## Work instruction
A word-for-word copy of the entries is needed, and it should contain no images.

## Information provided

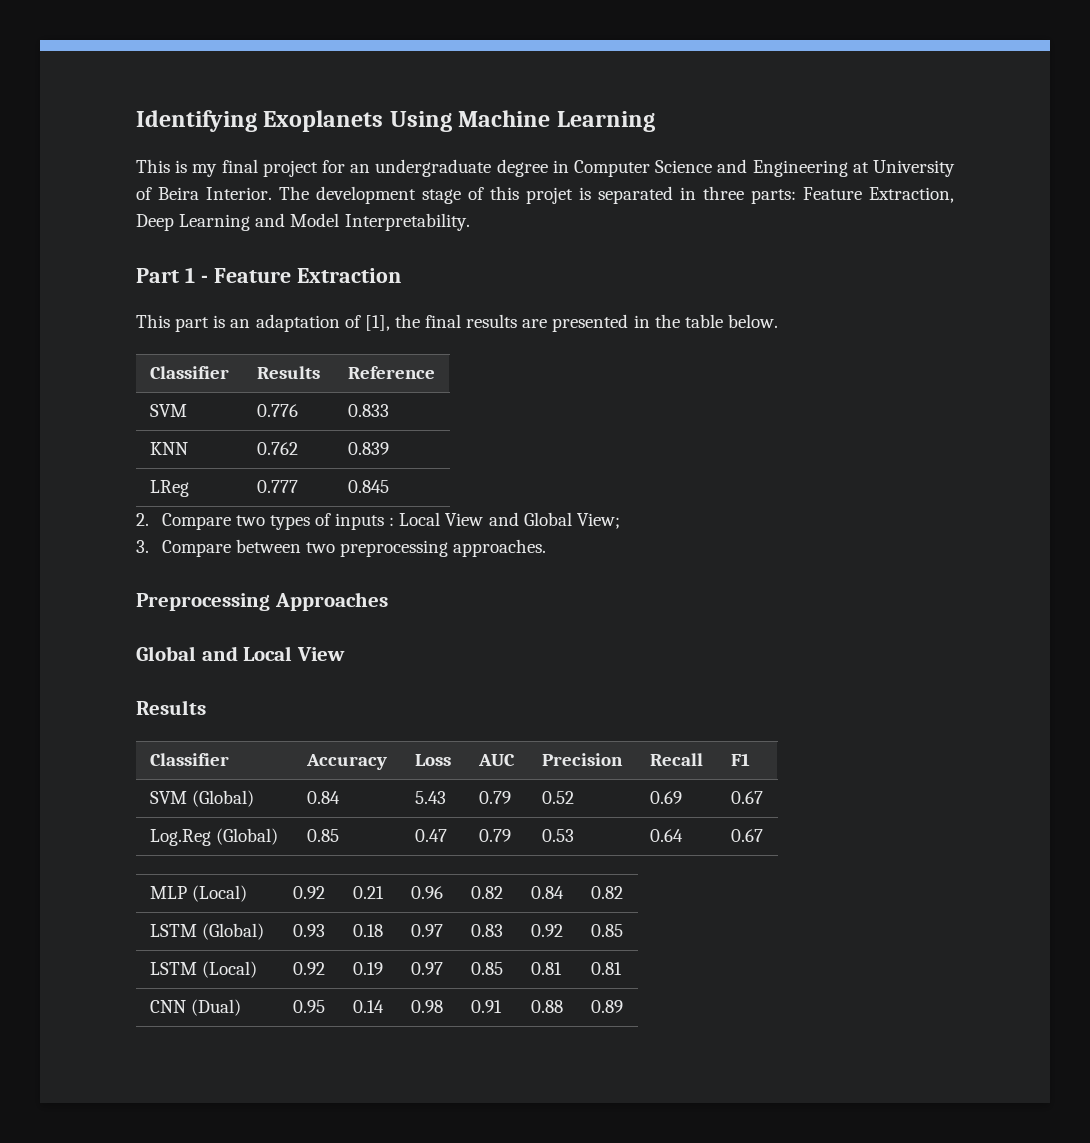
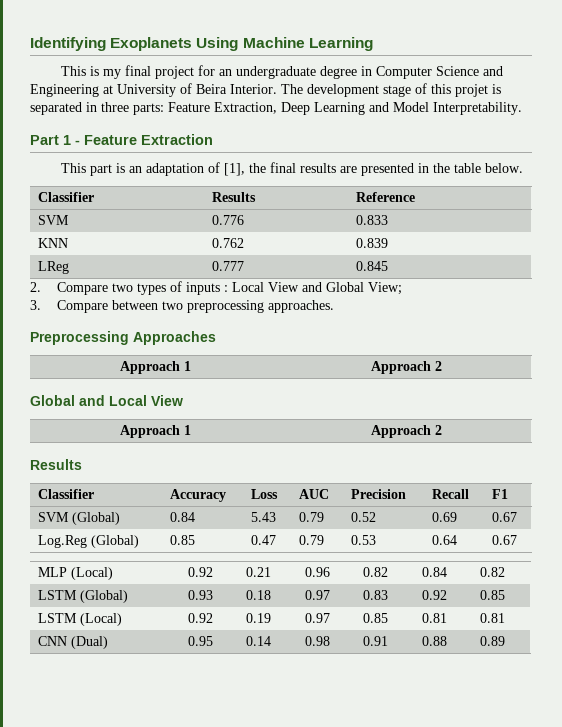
  Preprocessing Approaches
+ Approach 1 | Approach 2
  Global and Local View
+ Approach 1 | Approach 2

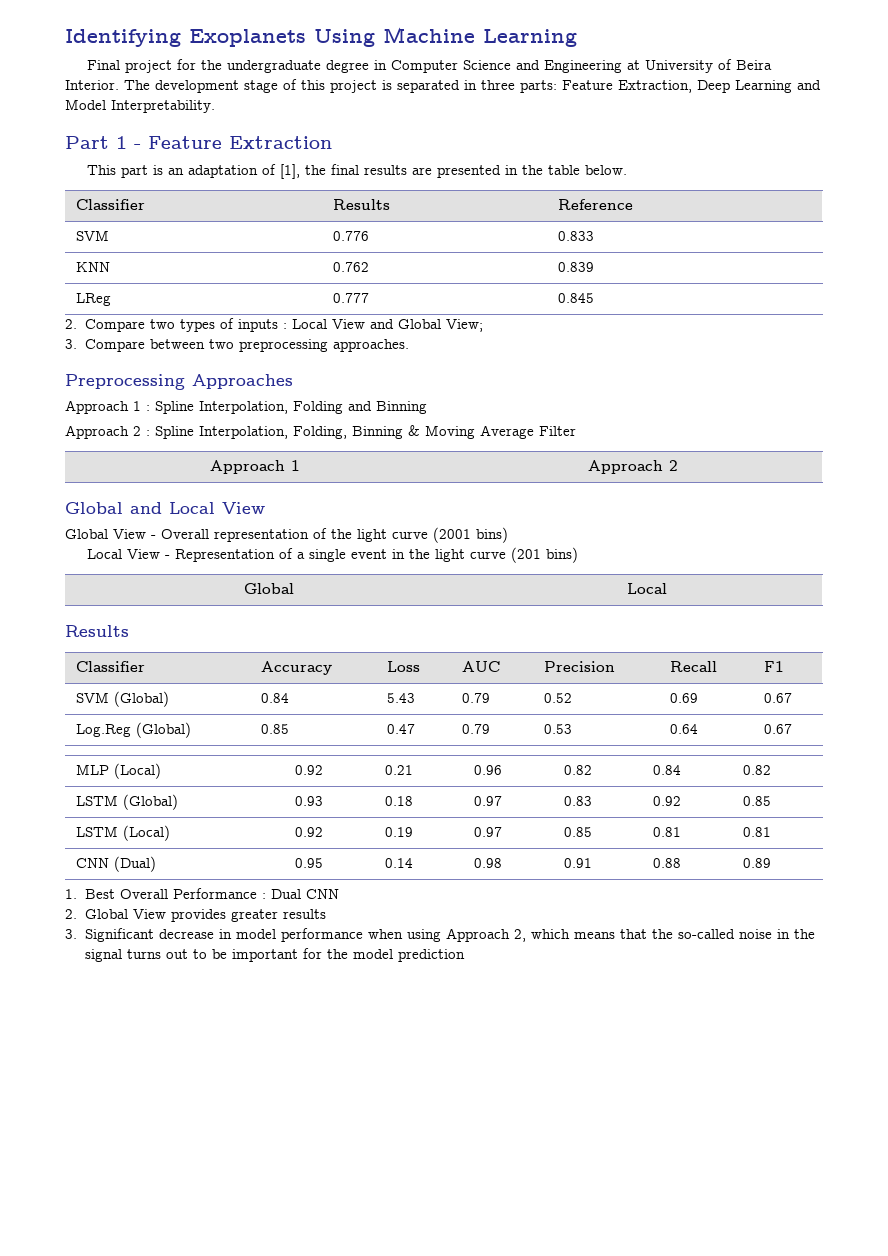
- This is my final project for an undergraduate degree in Computer Science and Engineering at University of Beira Interior.
+ Final project for the undergraduate degree in Computer Science and Engineering at University of Beira Interior.
- The development stage of this projet is separated in three parts: Feature Extraction, Deep Learning and Model Interpretability.
+ The development stage of this project is separated in three parts: Feature Extraction, Deep Learning and Model Interpretability.
+ Approach 1 : Spline Interpolation, Folding and Binning
+ Approach 2 : Spline Interpolation, Folding, Binning & Moving Average Filter
  Global and Local View
- Approach 1 | Approach 2
+ Global View - Overall representation of the light curve (2001 bins)
+ Local View - Representation of a single event in the light curve (201 bins)
+ Global | Local
+ 1. Best Overall Performance : Dual CNN
+ 2. Global View provides greater results
+ 3. Significant decrease in model performance when using Approach 2, which means that the so-called noise in the signal turns out to be important for the model prediction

## Task answer
  Preprocessing Approaches
+ Approach 1 | Approach 2
  Global and Local View
+ Approach 1 | Approach 2

- This is my final project for an undergraduate degree in Computer Science and Engineering at University of Beira Interior.
+ Final project for the undergraduate degree in Computer Science and Engineering at University of Beira Interior.
- The development stage of this projet is separated in three parts: Feature Extraction, Deep Learning and Model Interpretability.
+ The development stage of this project is separated in three parts: Feature Extraction, Deep Learning and Model Interpretability.
+ Approach 1 : Spline Interpolation, Folding and Binning
+ Approach 2 : Spline Interpolation, Folding, Binning & Moving Average Filter
  Global and Local View
- Approach 1 | Approach 2
+ Global View - Overall representation of the light curve (2001 bins)
+ Local View - Representation of a single event in the light curve (201 bins)
+ Global | Local
+ 1. Best Overall Performance : Dual CNN
+ 2. Global View provides greater results
+ 3. Significant decrease in model performance when using Approach 2, which means that the so-called noise in the signal turns out to be important for the model prediction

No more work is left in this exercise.